I think that the evidence establishes conclusively that the death of the insured was not by accidental means, and that as a verdict in favor of the defendant was demanded as a matter of law the court did not err in directing such verdict and in overruling the plaintiff's motion for new trial. The conduct of the insured amounted to an assault upon Jackson. While an assault is defined in the Code, § 26-1401, as "an attempt to commit a violent injury on the person of another," it has been held by the Supreme Court and this court that "to constitute an assault no actual injury need be shown, it being only necessary to show an intention to commit an injury, coupled with an apparent ability to do so." Dorsey v. State,108 Ga. 477, 479 (34 S.E. 135); Thomas v. State, 99 Ga. 38 (26 S.E. 748); Harrison v. State, 60 Ga. App. 610 (4 S.E.2d, 602). Armed with an exposed pistol and under the influence of liquor, to Jackson's entreaty that he go away and avoid trouble, the insured answered: "I have got mine; you get yours." It could not reasonably be contended that by that remark he was doing otherwise than challenging *Page 782 Jackson to a mortal combat and was apparently in a position to inflict a deadly injury. He was bound to know or anticipate that Jackson, in the fears of a reasonable man, would do what he could to avoid injury or death, and might properly conclude that the only way to save himself from death was to "beat him to the draw," and not hazard an escape from the first shot of the insured.

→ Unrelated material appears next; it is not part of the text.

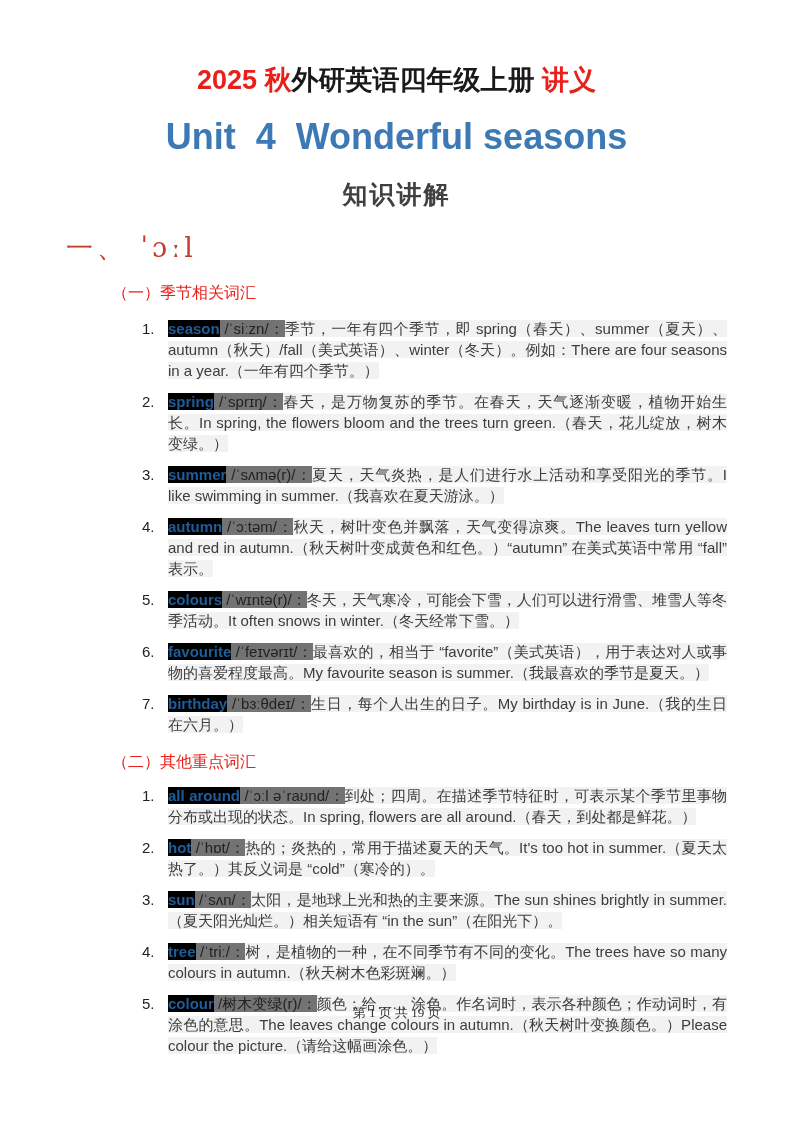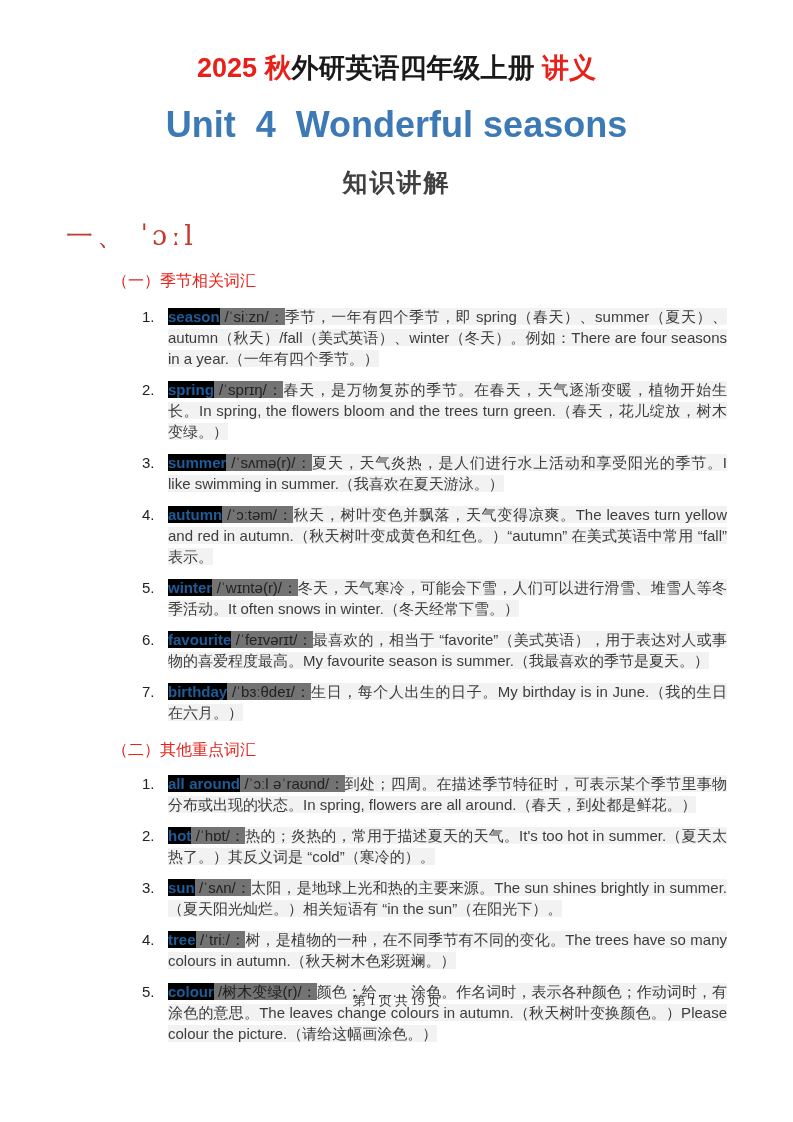"2025 秋外研英语四年级上册 讲义" .page { margin: 0 auto -> 12px auto }
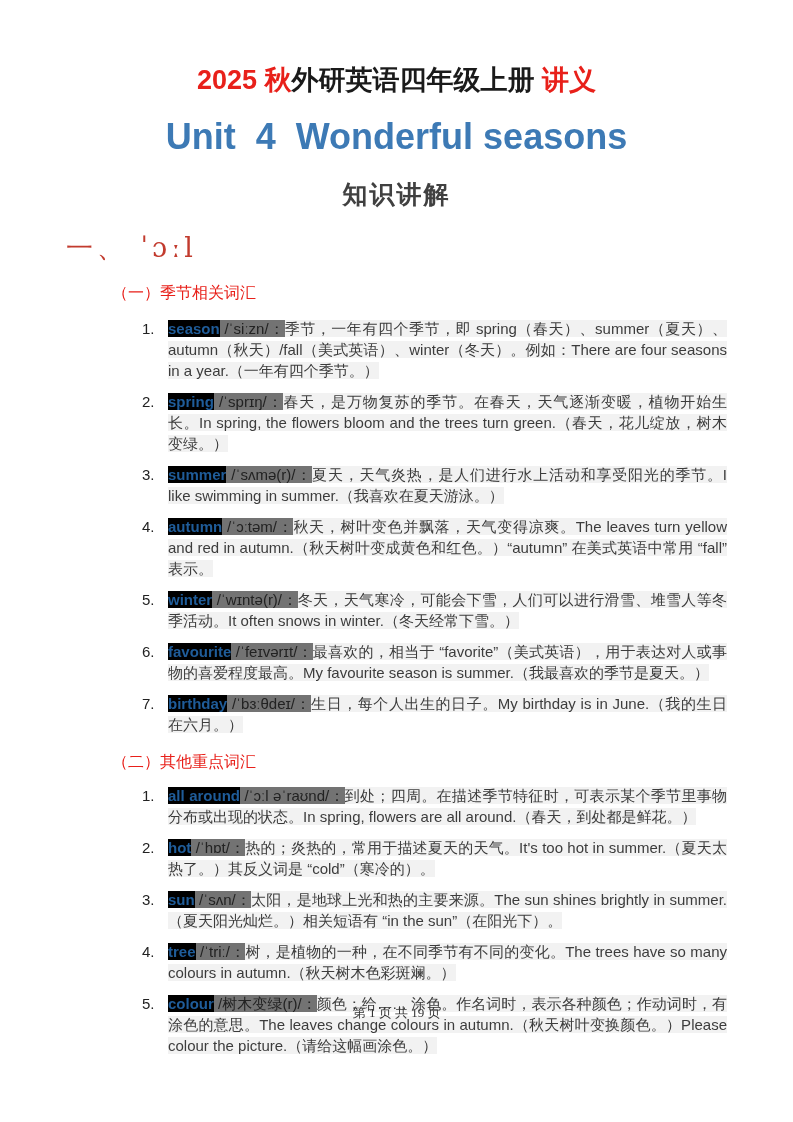"winter" b.word { text: winter -> colours }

In Riggins v. Equitable Life Assurance Society, 64 Ga. App. 834,836 (14 S.E.2d 182), it was said: "The rule as laid down by the weight of authority may be stated as follows: Where the insured is innocent of aggression or wrongdoing and is killed in an encounter with another, his death is considered accidental, within the meaning of the usual insurance policy. Interstate Business Men's Accident Asso. v. Lester, 257 Fed. 225 (168 Cow. C. A. 309). And even where the insured is the aggressor, if he could not reasonably anticipate bodily injury resulting in death to himself at the hands of another, the beneficiary may recover. Employer's Indemnity Co. v. Grant (C.C.A.), 271 Fed. 136 (20 A. L R. 1118). See Newsome v. Travelers Insurance Co.,143 Ga. 785 (85 S.E. 1035). But where, in an assault, the insured was the aggressor, and knew or should have anticipated that the other might kill him in the encounter, the death is not to be considered accidental. Taliaferro v. Travelers Protective Asso., 80 Fed. 368 (25 C.C.A. 494). If a man deliberately assaults another with a lethal weapon in his hand, such as a knife, it can not be said that the injuries he receives in the resulting struggle are accidentally received. The very act of assaulting another with a knife is an invitation to that other to resist unto death; and if the aggressor is killed, it is a natural and logical sequence of his own voluntary act. Meisterv. General Accident c. Cor., 92 Or. 96 (179 P. 913, 4 A.L.R. 718, 722)." In the Meister case cited above, the court uses language which is quoted from another case and which is equally applicable to the facts of the present case: "From the inception of the difficulty the deceased appears to have been the aggressor. He was the first to draw a deadly weapon, accompanying that action with the exclamation that he `must have revenge; . . put yourself in shape.' This can be regarded in no other light than an invitation to a deadly encounter, in which the deceased voluntarily put his life at stake, and deliberately took the chances of getting killed. Where a person thus invites another to a deadly encounter, and *Page 783 does so voluntarily, his death, if he sustains a mortal wound, can not be regarded as `accidental' by any definition of that term which has heretofore been adopted."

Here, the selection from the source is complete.